"The cycle of attacks and escalation is reckless, it is destructive and it must be ended," Mr. Bush said ahead of his Africa trip next month. "We must build peace at the heart of Africa."
He charged that the "freedom and dignity of a nation is under assault" in Zimbabwe, facing its worst economic and political crisis since independence in 1980. President Robert Mugabe won last year's elections, which independent observers say were marred by state-orchestrated political violence, intimidation and vote rigging.
"I urge all nations, including the nations of Africa, to encourage a return to democracy in Zimbabwe," Mr. Bush said.
He also announced $100 million in new U.S. aid to combat terrorism at the continent's airports and seaports.
In a speech to a group representing American investors in Africa, Mr. Bush urged the establishment by June 30 of a transitional government in Congo, and asked leaders of neighboring governments to actively support the creation of an integrated national army. Congo's nearly 5-year-old war has killed 3.3 million people, most through war-induced famine and disease, according to aid groups.
Mr. Bush also emphasized the importance of achieving a peace agreement in Sudan, where civil war broke out 20 years ago and has claimed more than 2 million lives. "The north and south must finalize a just and comprehensive peace agreement," Mr. Bush said.
He said he would return his special envoy, John Danforth to Sudan in two weeks. "He will make clear the only option on the table is peace," Mr. Bush said. "Both sides must now make their final commitment to peace and human rights and end the suffering Sudan."
Mr. Bush chose to speak out on some of the bloodiest, longest conflicts in Africa in advance of his five-day trip starting July 7.
In the hours before his address, angry crowds laid out bloody, broken bodies of shelling victims at the gates of the U.S. Embassy in Monrovia, Liberia, accusing U.S. Marines and the United States government of failing to protect trapped people from fighting that has overrun the city.
Taylor renounced his pledge to cede power Friday under a new peace accord, a move that sparked new violence in Liberia's 3-year civil war. Just days after the deal got under way with a fragile cease-fire, Taylor, a former warlord indicted for war crimes, said he intended to serve out the six months remaining in his term and perhaps run for re-election.

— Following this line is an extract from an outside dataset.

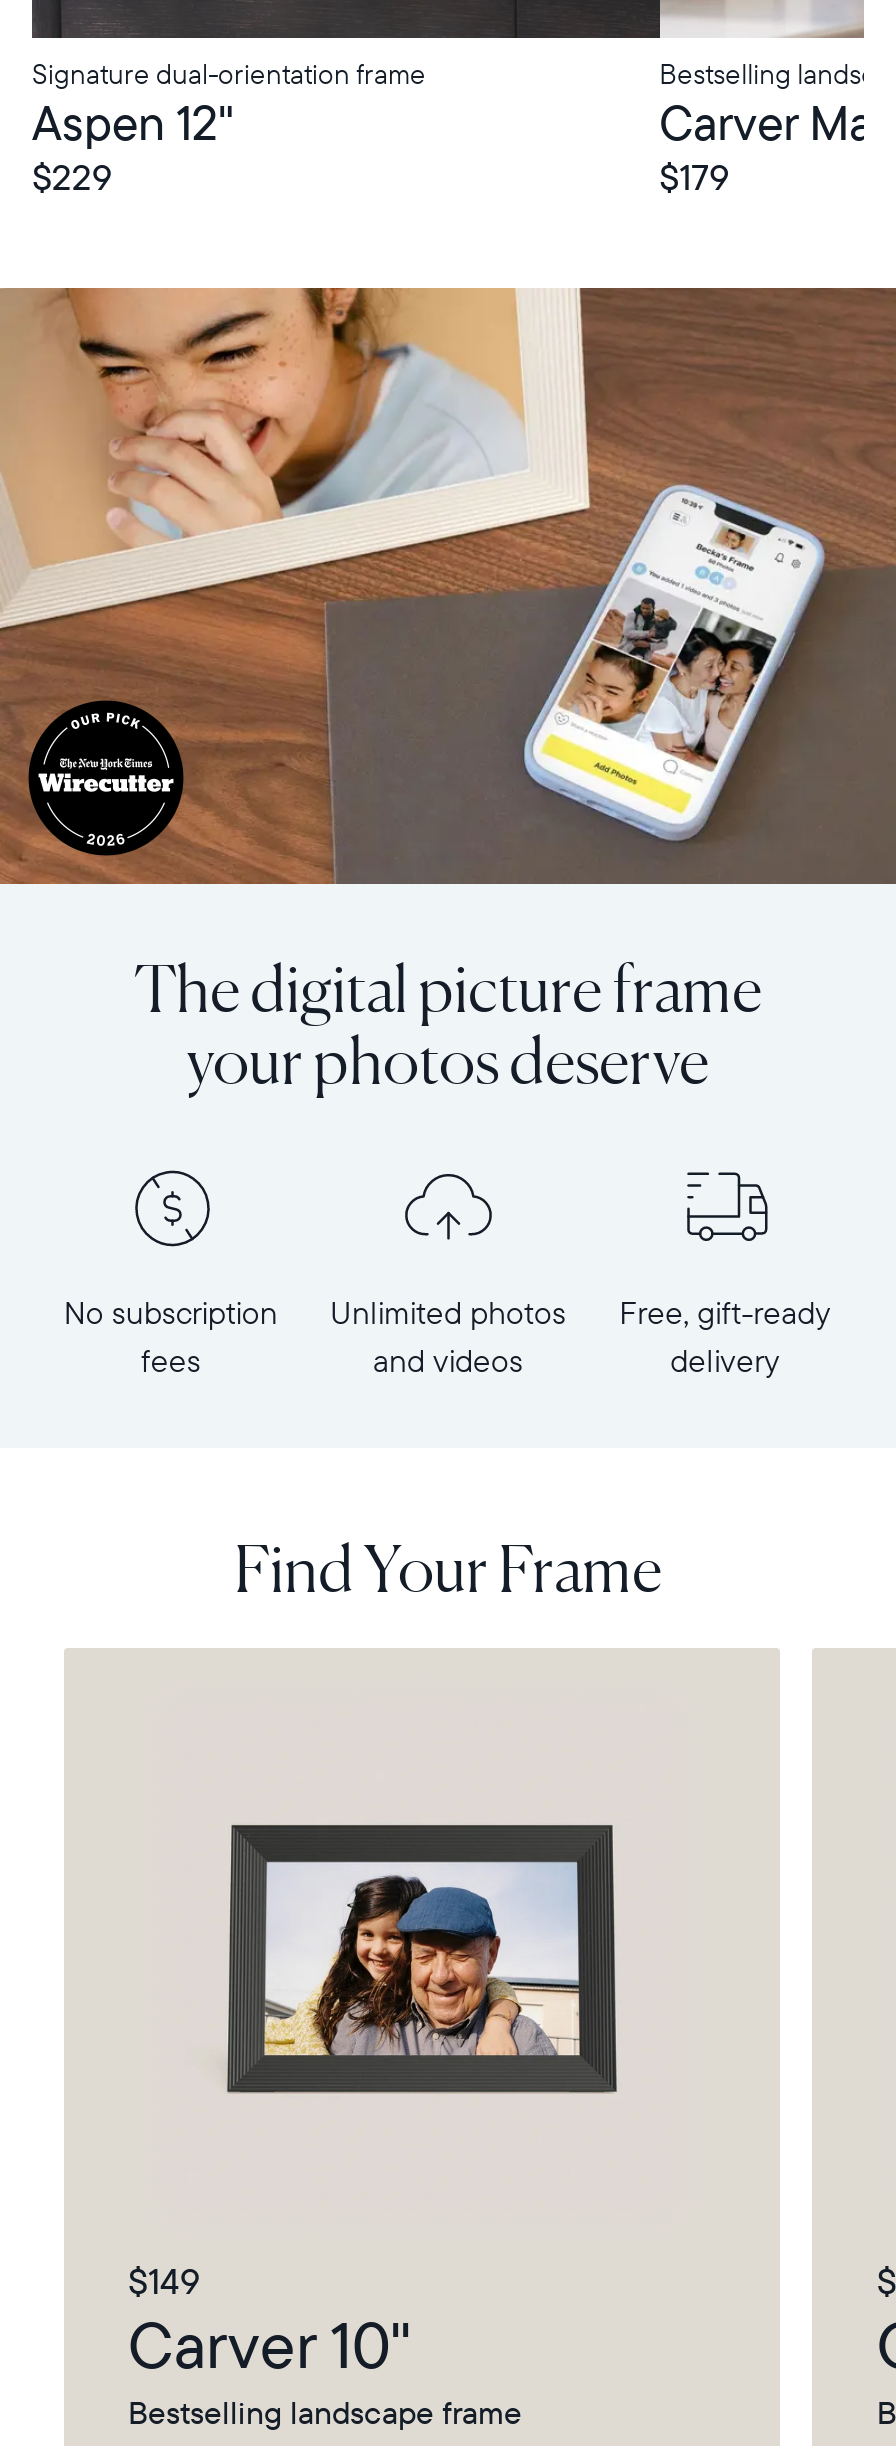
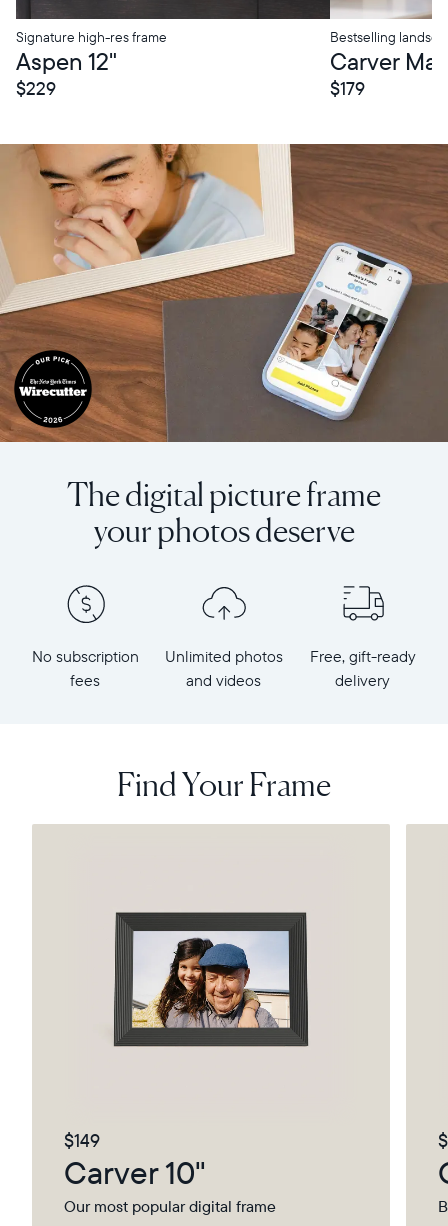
[32,55,426,91] Signature dual-orientation frame -> [16,28,167,46] Signature high-res frame
[128,2391,522,2431] Bestselling landscape frame -> [64,1196,276,1216] Our most popular digital frame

"President Taylor needs to step down," Mr. Bush said to applause from the crowd, "so that his country can be spared further bloodshed."
Mr. Bush gave no hint he intended to offer U.S. military assistance in any of the countries, as some outsiders have pleaded for.
He announced a new $100 million initiative to increase security at airports and seaports in Kenya, Ethiopia, Djibouti, Uganda and Tanzania. "We will give them the tools and resources to win the war on terror," Mr. Bush said.
Mr. Bush offered a lengthy overview of administration efforts to combat AIDS and hunger in Africa, the centerpiece a new law authorizing a tripling of U.S. funds for fighting AIDS in 12 African and two Caribbean countries. "My message today, and my message when I go to the continent, is you are not alone in the fight," Mr. Bush said. The five-year, $15 billion program still needs congressional approval, and Mr. Bush asked for lawmakers' support.
For the second time in a week the president also accused Europe, without singling out any nations, of worsening hunger in Africa by closing its markets to genetically modified the food.
"The ban of these countries is unfounded, it is unscientific, it is undermining the agricultural future of Africa, and I urge them to stop this ban," Mr. Bush said.
Mr. Bush travels starting July 7 to Senegal, South Africa, Botswana, Uganda and Nigeria. It is a less ambitious trip than he had planned for January, before postponing it because of the looming Iraq war. And it is far smaller in scale than the trip some of his advisers at the National Security Council had urged Mr. Bush to undertake. Stops in Kenya and Mauritius were dropped.